Fühlt man sich beispielsweise gereizt, aufgekratzt oder nervös sollte Erholung darauf abzielen, Aktivierung zu reduzieren und zur Ruhe zu finden. Dies kann durch Spaziergänge in der Natur, Ausdauersport oder entspannte, gesellige Zusammenkünfte gefördert werden.

Hinter schlechter Laune und Frustration können hingegen einseitige berufliche Anforderungen stehen. In solchen Fällen gilt es, einen bewussten "Gegenpunkt" zu beruflichen Beanspruchungen zu setzen. Wer zum Beispiel vor allem Kopfarbeit leistet, könnte verstärkt auf kreative, körperorientierte Freizeitaktivitäten setzen. Wer hingegen vor allem körperlich gefordert wird sollte eher anregende, geistige Freizeitaktivitäten wählen.

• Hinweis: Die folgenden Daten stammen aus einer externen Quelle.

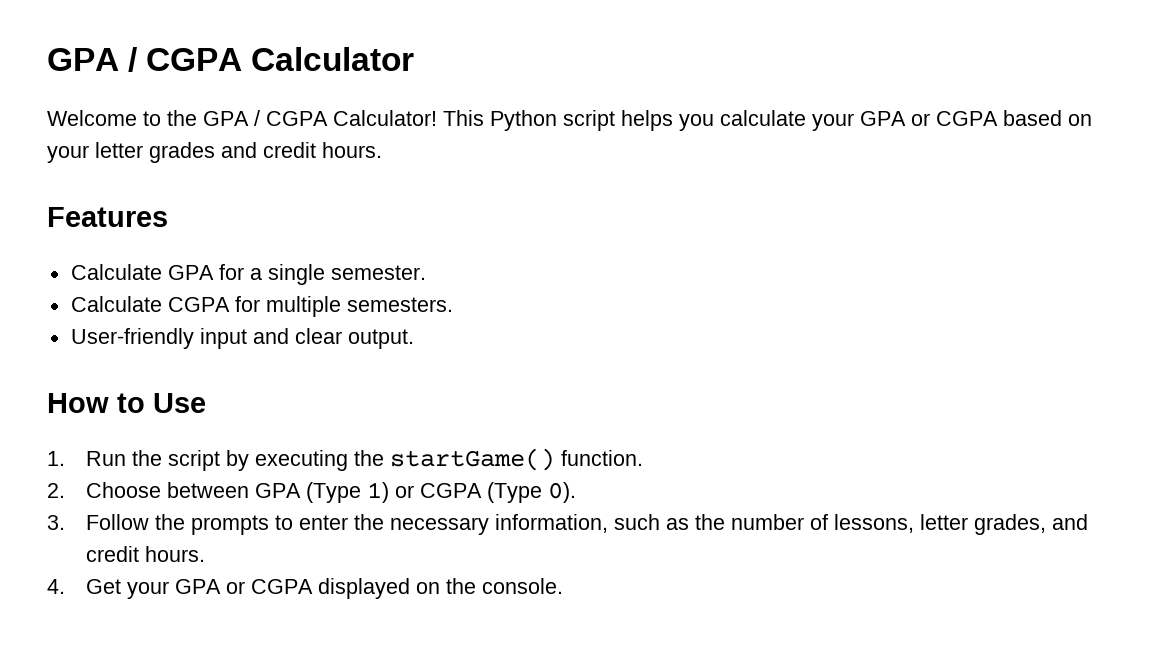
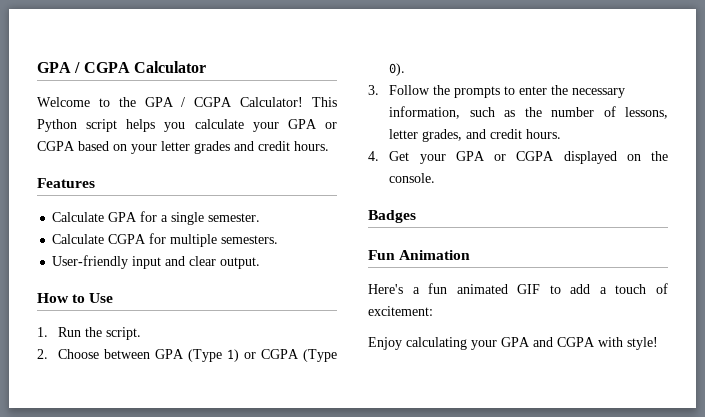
- 1. Run the script by executing the startGame() function.
+ 1. Run the script.
+ Badges
+ Fun Animation
+ Here's a fun animated GIF to add a touch of excitement:
+ Enjoy calculating your GPA and CGPA with style!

Fühlt man sich wiederum gelangweilt oder unausgefüllt, kann es sinnvoll sein, außerberufliche Herausforderungen zu suchen, wie zum Beispiel ein Instrument zu lernen oder sich ehrenamtlich zu engagieren.

Und ist man schlicht und einfach erschöpft und völlig erledigt nach verrichteter Arbeit, gilt es vorwiegend, Energie zu tanken. Nichtstun, dösen, chillen und ausreichender Schlaf sind in solchen Fällen sinnvolle Wege zur Regeneration.